# [What is needed]
Your task is to restate exactly the lines from the one holding "- Credit Repair Dispute Processing" to the end of the entries below, inclusive.

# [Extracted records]
..............................

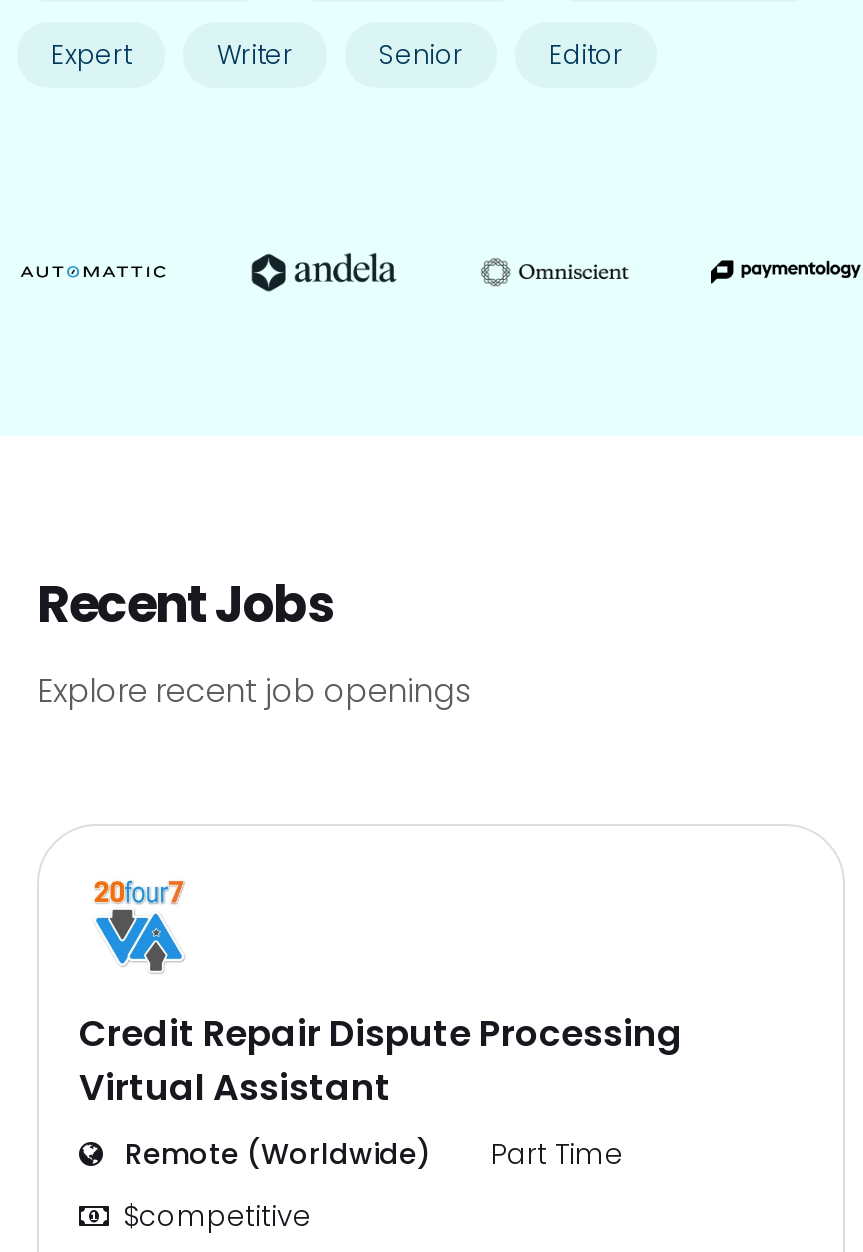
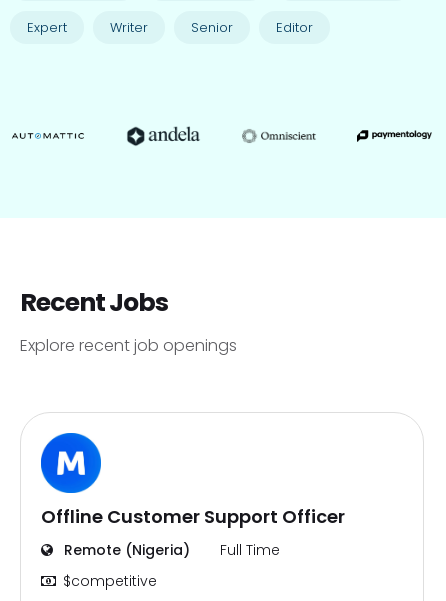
- [image]
- Credit Repair Dispute Processing
- Virtual Assistant
- Remote (Worldwide)
- Part Time
+ [image]
+ Offline Customer Support Officer
+ Remote (Nigeria)
+ Full Time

..............................

# [Problem solution]
- Credit Repair Dispute Processing
- Virtual Assistant
- Remote (Worldwide)
- Part Time
+ [image]
+ Offline Customer Support Officer
+ Remote (Nigeria)
+ Full Time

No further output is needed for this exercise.